Maher, who on Monday night was named the first indigenous recipient of a 2022 Industry Leaders Fund scholarship, co-founded Additive Surgical with former Austofix medical devices manufacturer general manager Chris Henry.

The new site would not only produce the implants used to treat spine diseases but also provide South Australia with a much-needed opportunity to build prototypes for innovative medical device breakthroughs, Maher said.

“The biggest gap in the eco-system here in South Australia is there is no short-run prototyping facility (that meets medical grade regulations),” Maher said.

He expressed frustration that billions of dollars is spent on medical device research and development in Australia but “we sell the IP overseas as many don’t know how to commercialise it, we need to keep that IP here”.

Additive Surgical joint co-founder Gibran Maher.

Supply chain issues during the COVID-19 pandemic exacerbated the need for more sovereign medical device production and the medical sector was still struggling with long waits, Maher, whose older brothers are Kyam Maher, the state Attorney General, and Cameron Maher, said.

“We continue to have global supply chain issues in Australia, some products have more than a 12-month wait, some of the larger products with several different components where they are difficult to source, they are not being made anymore,” Maher said.

Australia imports 80 per cent of its medical devices, and Maher said having sovereign capability provided distinct advantages for health professionals.

Additive Surgical has established a joint venture with world-leading medical device company Tsunami Medical, based in Italy, to be able to access IP for device manufacturing in South Australia, along with the right to have local clinicians to work on innovating its baseline technology.

The company intended working closely with Flinders University and the Medical Device Partnering Program, and the Medical Devices Research Institute.

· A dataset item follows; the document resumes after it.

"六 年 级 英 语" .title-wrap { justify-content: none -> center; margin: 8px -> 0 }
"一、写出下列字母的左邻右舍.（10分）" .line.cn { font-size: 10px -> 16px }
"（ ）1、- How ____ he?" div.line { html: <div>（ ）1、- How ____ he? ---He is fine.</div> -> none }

Maher relocated to SA with his family after working in Victoria for 12 years including as national sales manager and vice president global sales and marketing for medical 3D printing firm Anatomics.

He will use the ILF scholarship to complete an Australian Institute of Company Directors course and an executive training course in innovation at Columbia University in New York.

Other 2022 Industry Leaders Fund winners announced at the Adelaide Entertainment Centre last night include Makers Empire co-chief executive Anthony Chhoy, Tata Consultancy Services IT manager for the Santos site Jenal Dhar and NDE Solutions managing director Kimal Singh.

Half the 24 award recipients awarded the combined $350,000 from the fund, work in IT or hi-tech manufacturing – the highest percentage for the sector in the program’s 12-year history, ILF chief executive Geoff Vogt said.

“This is the strongest indicator yet that the State’s transition from traditional to high-tech and advanced manufacturing has been successful,” Vogt said.

Other 2022 scholars include:

Chief executive Trymoss Engineering Stephen Moss, Venergy Australia chief executive Matthew Wilkins, Derby Rubber chief executive Michael Clayton and Fivecast chief executive Dr Brenton Cooper.

Vogt said since the awards began from privately funded ILF, its scholars have created 2954 jobs in the past 13 years.